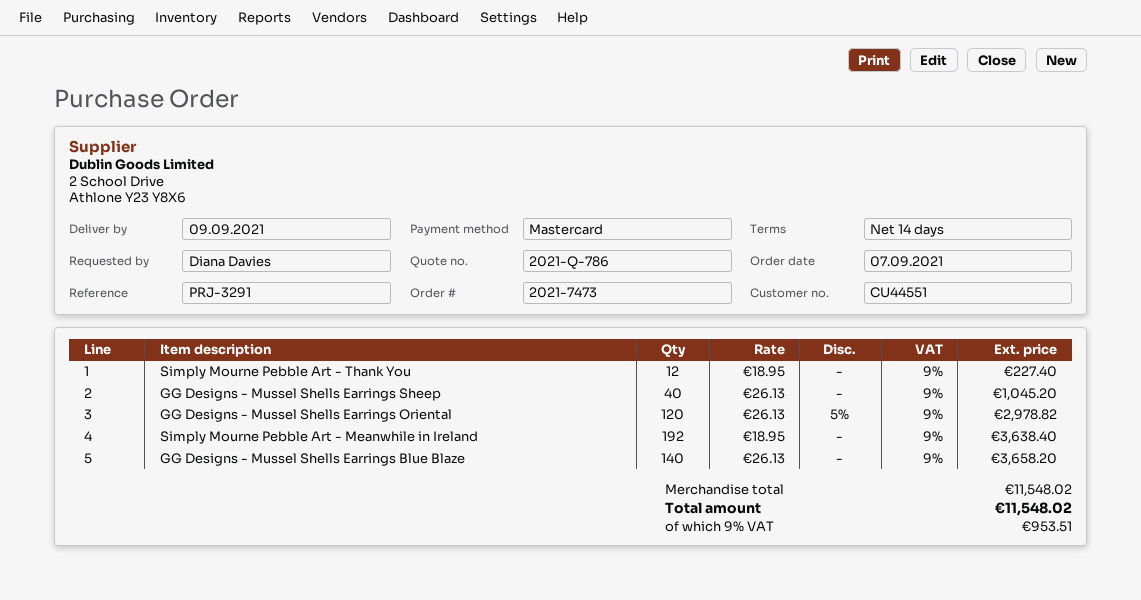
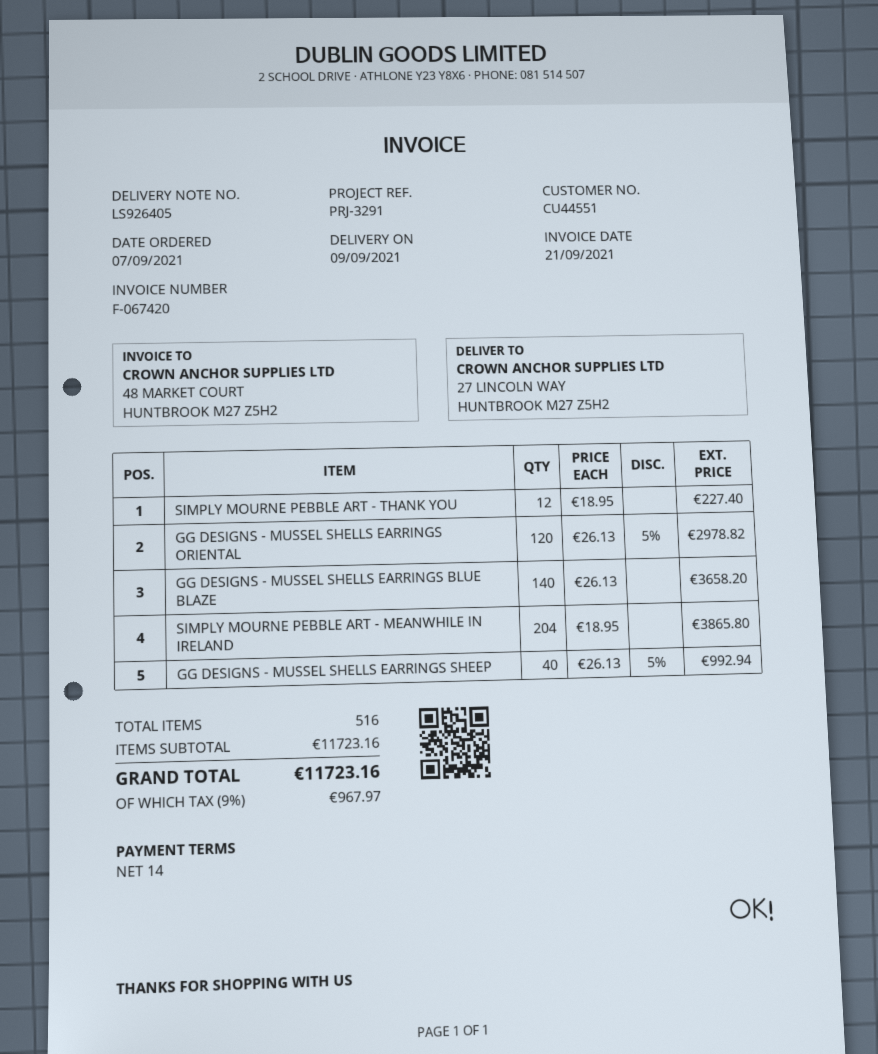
GG Designs - Mussel Shells Earrings Sheep: 40 x 26.13 = 1045.20 -> 40 x 26.13 - 5% = 992.94
Simply Mourne Pebble Art - Meanwhile in Ireland: 192 x 18.95 = 3638.40 -> 204 x 18.95 = 3865.80
subtotal: 11548.02 -> 11723.16
tax: 9% = 953.51 -> 9% = 967.97
total: 11548.02 -> 11723.16

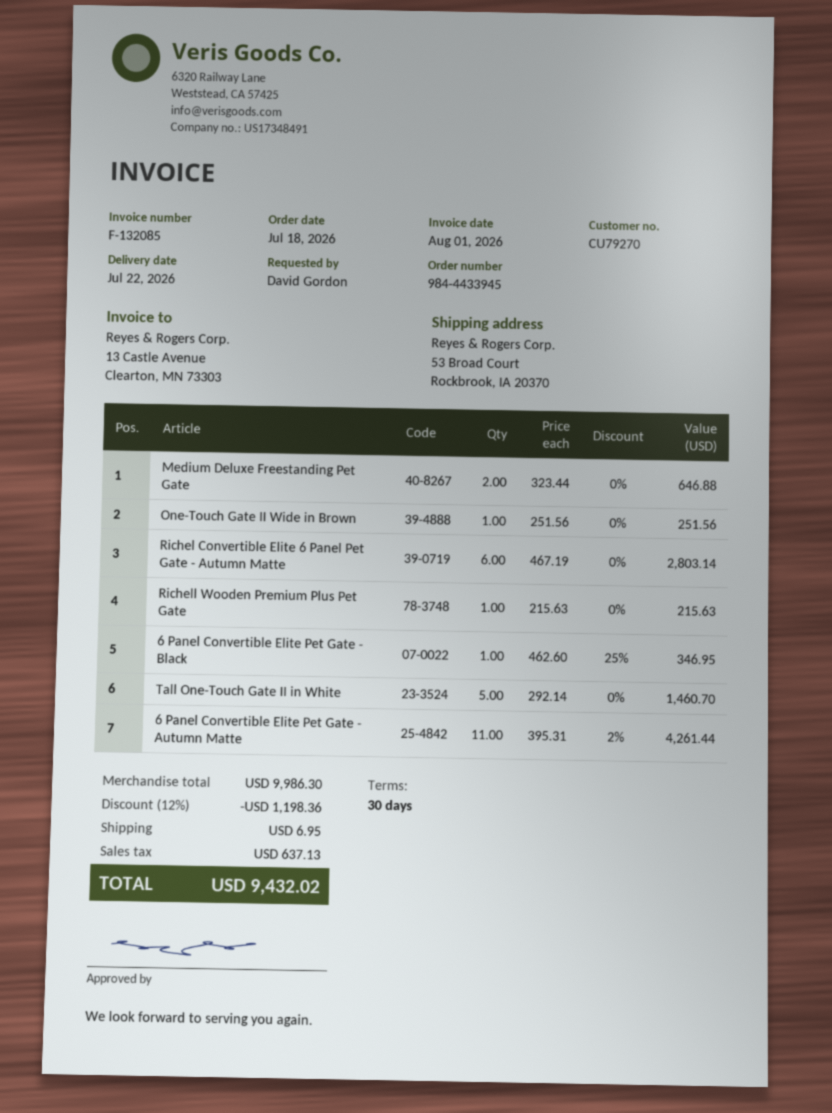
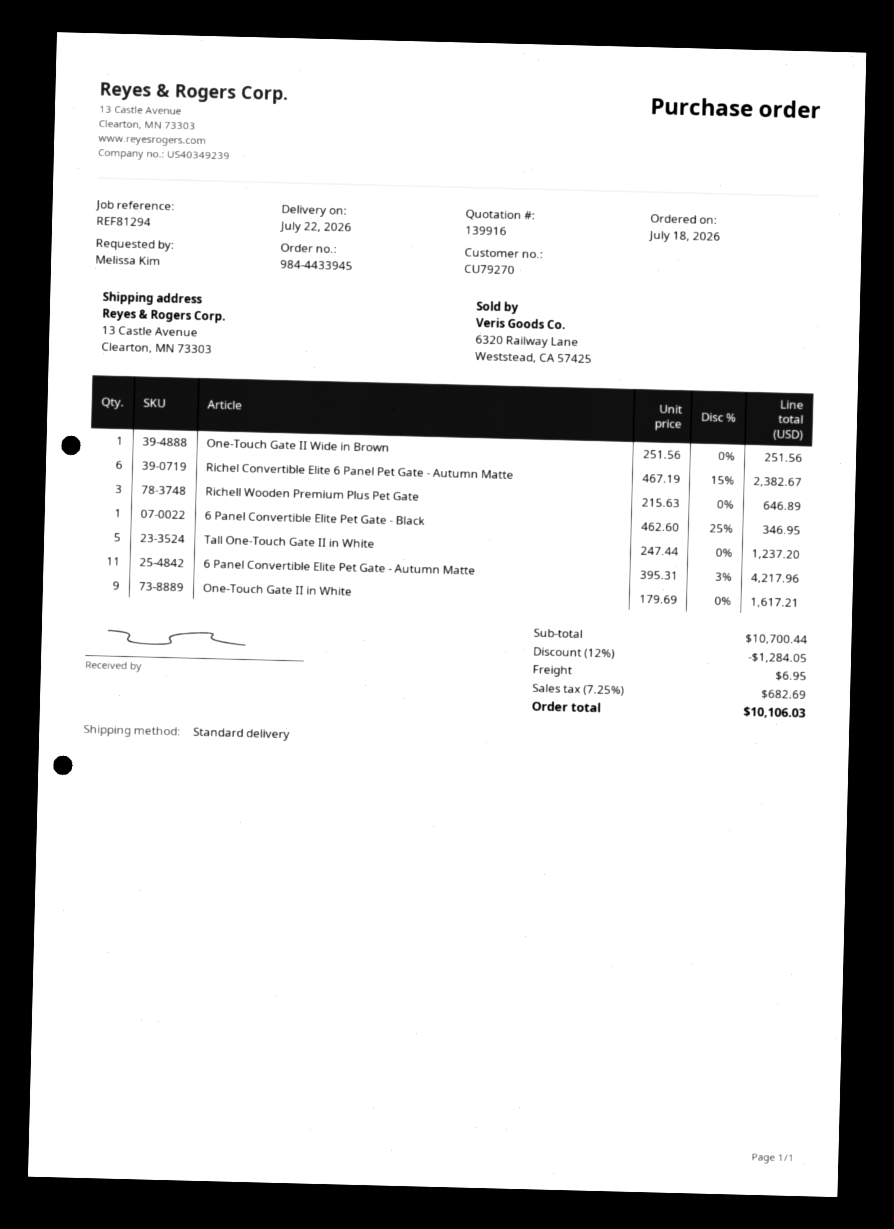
ordered by: David Gordon -> Melissa Kim
ship to: 53 Broad Court, Rockbrook, IA 20370 -> 13 Castle Avenue, Clearton, MN 73303
Medium Deluxe Freestanding Pet Gate: 2 x 323.44 = 646.88 -> none
Richel Convertible Elite 6 Panel Pet Gate - Autumn Matte: 6 x 467.19 = 2803.14 -> 6 x 467.19 - 15% = 2382.67
Richell Wooden Premium Plus Pet Gate: 1 x 215.63 = 215.63 -> 3 x 215.63 = 646.89
Tall One-Touch Gate II in White: 5 x 292.14 = 1460.70 -> 5 x 247.44 = 1237.20
6 Panel Convertible Elite Pet Gate - Autumn Matte: 11 x 395.31 - 2% = 4261.44 -> 11 x 395.31 - 3% = 4217.96
One-Touch Gate II in White: none -> 9 x 179.69 = 1617.21
subtotal: 9986.30 -> 10700.44
discount: 12% = 1198.36 -> 12% = 1284.05
tax: 637.13 -> 682.69
total: 9432.02 -> 10106.03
* * * * * * * * *
### TASK DIRECTIONS
Everything above from the line with "Simply Mourne Pebble" through the line with "Richell Wooden Premium" should be retyped exactly, and nothing else; omit pictures.

### PROBLEM SOLUTION
Simply Mourne Pebble Art - Meanwhile in Ireland: 192 x 18.95 = 3638.40 -> 204 x 18.95 = 3865.80
subtotal: 11548.02 -> 11723.16
tax: 9% = 953.51 -> 9% = 967.97
total: 11548.02 -> 11723.16

ordered by: David Gordon -> Melissa Kim
ship to: 53 Broad Court, Rockbrook, IA 20370 -> 13 Castle Avenue, Clearton, MN 73303
Medium Deluxe Freestanding Pet Gate: 2 x 323.44 = 646.88 -> none
Richel Convertible Elite 6 Panel Pet Gate - Autumn Matte: 6 x 467.19 = 2803.14 -> 6 x 467.19 - 15% = 2382.67
Richell Wooden Premium Plus Pet Gate: 1 x 215.63 = 215.63 -> 3 x 215.63 = 646.89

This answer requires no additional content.